[Start of Attachment]

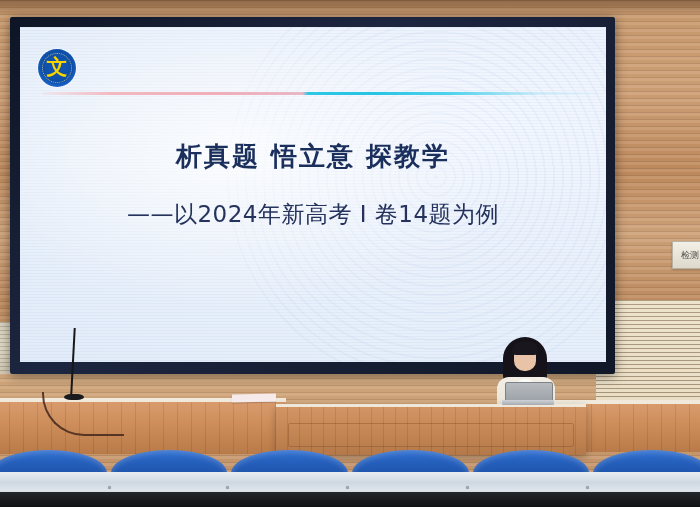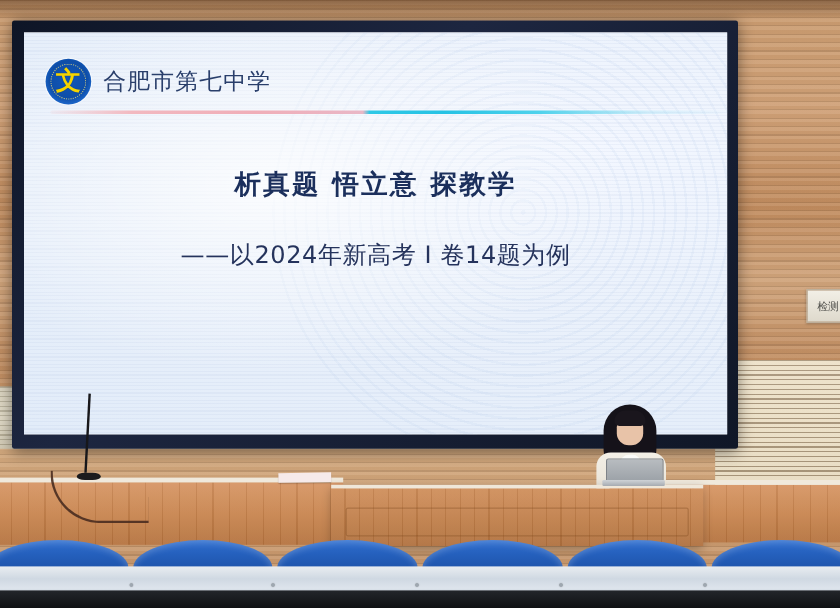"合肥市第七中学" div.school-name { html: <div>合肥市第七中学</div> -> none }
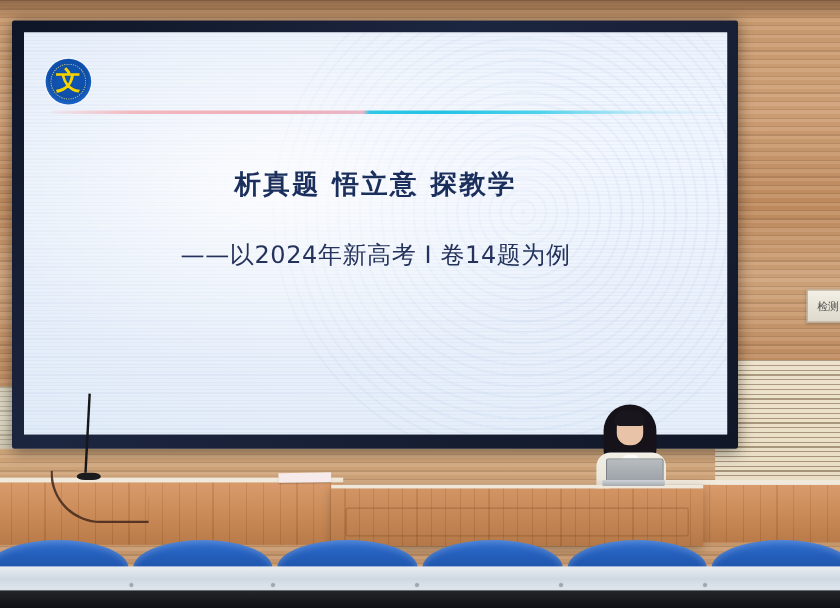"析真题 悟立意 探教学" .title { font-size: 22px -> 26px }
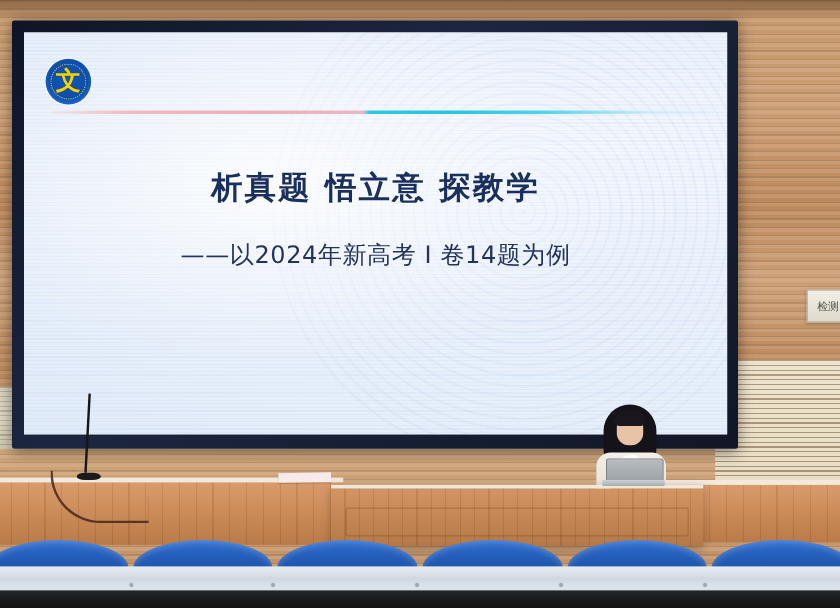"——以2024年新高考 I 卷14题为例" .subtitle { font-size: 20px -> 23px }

[End of Attachment]
[Start of Attachment]

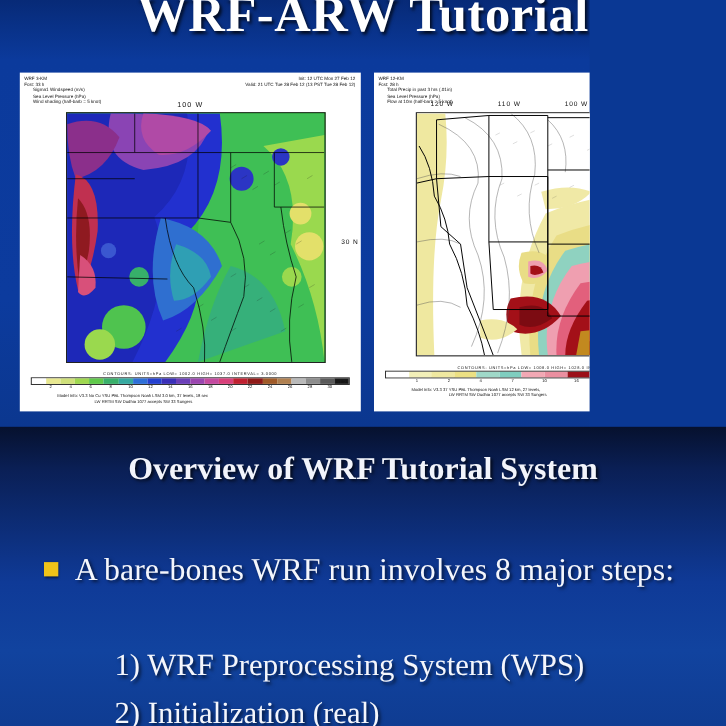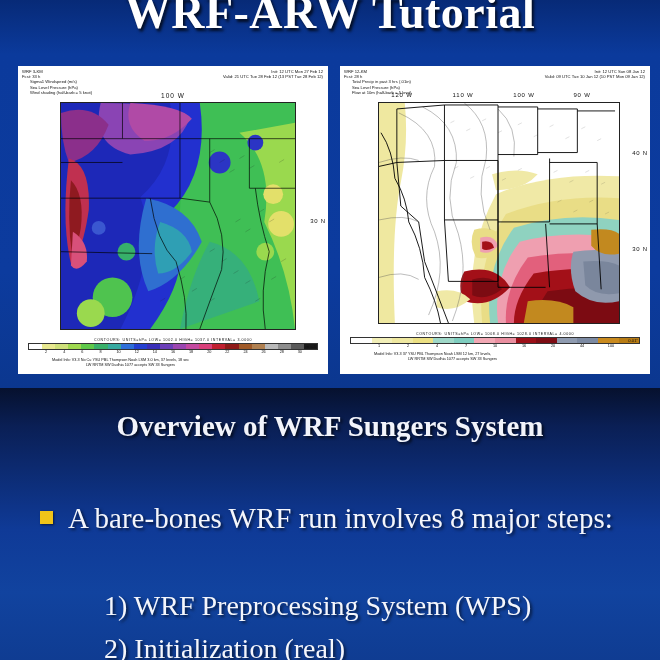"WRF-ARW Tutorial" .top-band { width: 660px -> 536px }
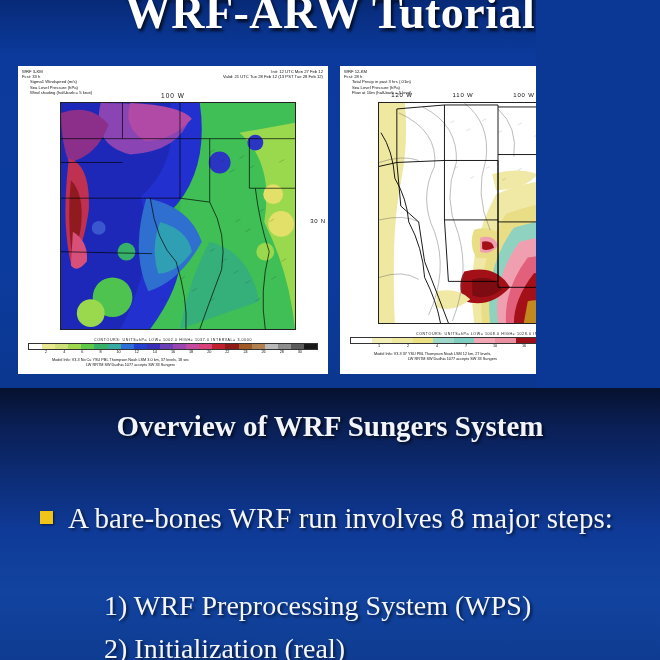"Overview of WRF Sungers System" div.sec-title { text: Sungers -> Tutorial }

[End of Attachment]

Taking the material above, give again exactly the lines from the one holding "font-size: 22px ->" through the one holding "font-size: 20px ->", with both ends and without pictures.

"析真题 悟立意 探教学" .title { font-size: 22px -> 26px }
"——以2024年新高考 I 卷14题为例" .subtitle { font-size: 20px -> 23px }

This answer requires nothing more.